Not surprisingly, analysts have been bearing the brunt of criticism for continuing to put out ‘buy’ calls on the stock and refusing to heed the warning bells already ringing in the market place.
To be fair to the analysts, nothing mentioned by the management suggested that a crisis was brewing.
Indeed, CIMB-GK analyst Lawrence Lye, who had a buy call on the stock, noted that recent meetings he had with the management ‘yielded no inkling of such problems’.
On the surface, there was also nothing in the second quarter results to suggest that the firm was on the brink of collapse. Revenue for the quarter had jumped strongly by 250 per cent to 3.5 billion yuan, while profits tripled to 230 million yuan. It also had 915 million yuan in fixed deposits and 125 million yuan in cash.
But a closer look produced some disconcerting facts: The firm’s short-term debts of 2.33 billion yuan were more than double the amount of cash on hand.
The banks had also taken literally everything - bank deposits, inventories, buildings - as collateral for their loans.
This means that there is nothing left in the company’s kitty to safeguard against any nasty business downturn. Even those not in business know that this is not a prudent way to run a company.
Next, take the abrupt sell-off of the shares on unusually high volumes in the past two months.
Should it be merely shrugged off as an inability by cash-strapped investors to meet margin calls because of the bearish market atmosphere ?
Or did the plunge suggest something more sinister?
How about management’s assurance about the company’s financial health and expansion plan? Have the analysts tried to verify the claims via independent sources?
Ferrochina’s collapse also raised one ethical issue - companies picking up the tabs for the visits made by some analysts to their operations in China.
Granted, an analyst needs to see at first hand what the firm is doing in order to put together a report to investors.

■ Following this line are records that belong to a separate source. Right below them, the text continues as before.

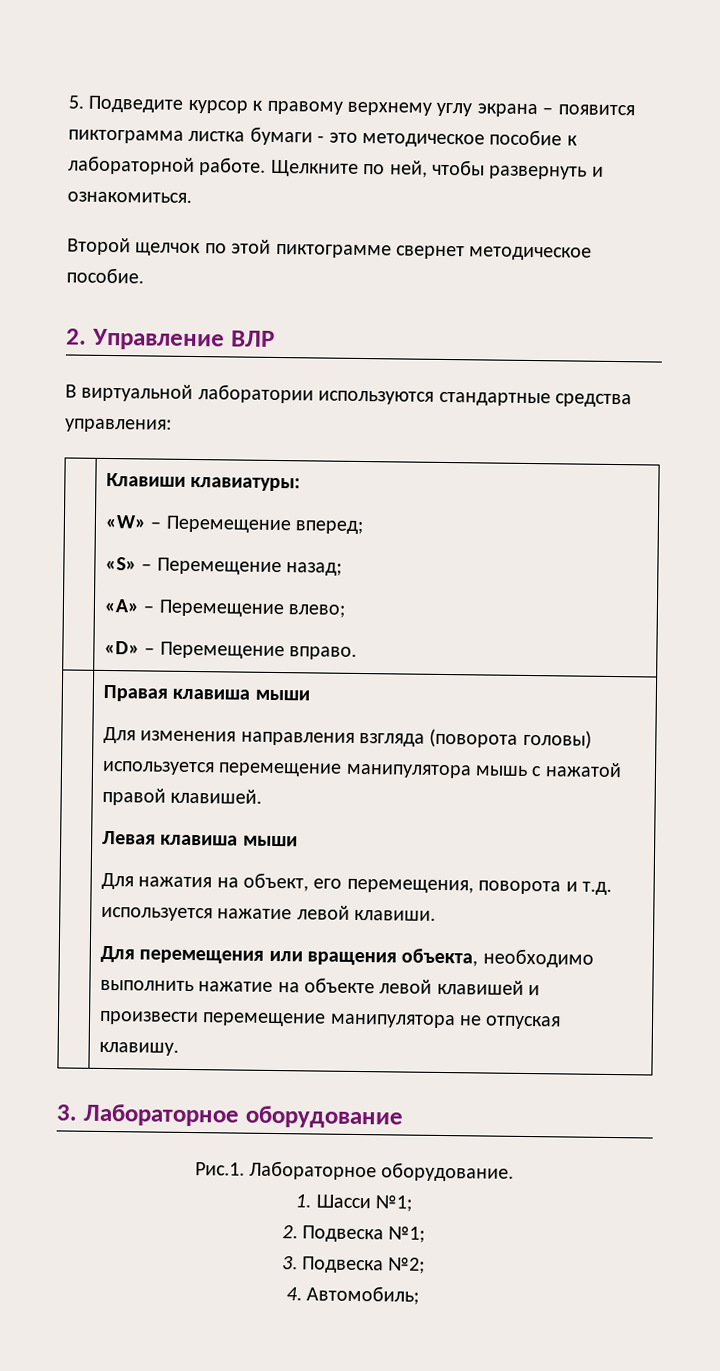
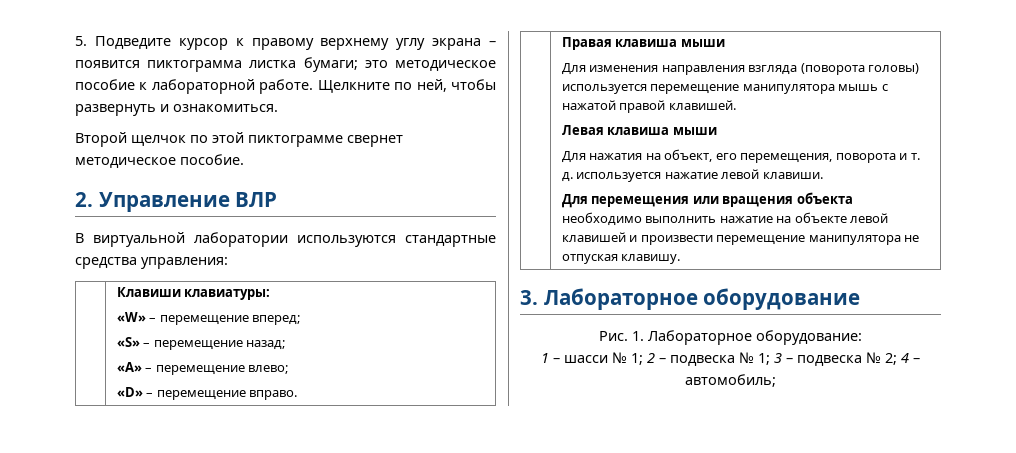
- 5. Подведите курсор к правому верхнему углу экрана – появится пиктограмма листка бумаги - это методическое пособие к лабораторной работе.
+ 5. Подведите курсор к правому верхнему углу экрана – появится пиктограмма листка бумаги; это методическое пособие к лабораторной работе.
  | Клавиши клавиатуры:
- «W» – Перемещение вперед;
- «S» – Перемещение назад;
- «A» – Перемещение влево;
- «D» – Перемещение вправо.
+ «W» – перемещение вперед;
+ «S» – перемещение назад;
+ «A» – перемещение влево;
+ «D» – перемещение вправо.
- Для нажатия на объект, его перемещения, поворота и т.д. используется нажатие левой клавиши.
+ Для нажатия на объект, его перемещения, поворота и т. д. используется нажатие левой клавиши.
- Для перемещения или вращения объекта, необходимо выполнить нажатие на объекте левой клавишей и произвести перемещение манипулятора не отпуская клавишу.
+ Для перемещения или вращения объекта необходимо выполнить нажатие на объекте левой клавишей и произвести перемещение манипулятора не отпуская клавишу.
- Рис.1. Лабораторное оборудование.
- 1. Шасси №1;
- 2. Подвеска №1;
- 3. Подвеска №2;
- 4. Автомобиль;
+ Рис. 1. Лабораторное оборудование:
+ 1 – шасси № 1; 2 – подвеска № 1; 3 – подвеска № 2; 4 – автомобиль;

But it also raises a question of objectivity among analysts.
How easy will it be for an analyst to put up a bearish report, after being ‘wined and dined’ by the management?
How easy will it be for him to reverse his positive call if he subsequently develops misgivings about the company’s fortunes?
In many ways, the Ferrochina debacle is a strong wake-up call for the analysts’ community. Their credibility is on the line.
But rather than pointing fingers, let’s move on. It is of paramount importance that analysts get their act together and seek out other potential ‘Ferrochinas’ which may be lurking in the closet.
That way, they can redeem themselves in the eyes of investors by sounding the alarm bell earlier.
Dear Tong Jin (DMG)/Lawrence Lye (CIMB)/Kelly Chia (OCBC),
I have a few questions for all of you.
Were you present at the last analysts' plant visit to FerroChina?
If you were present, did the wining and dining by FerroChina's management include KTV sessions? Who paid for the room charges and drinks? Who paid the tips for the lady PROs? Were there any other beyond-the-room entertainment expenses paid by the FRC management?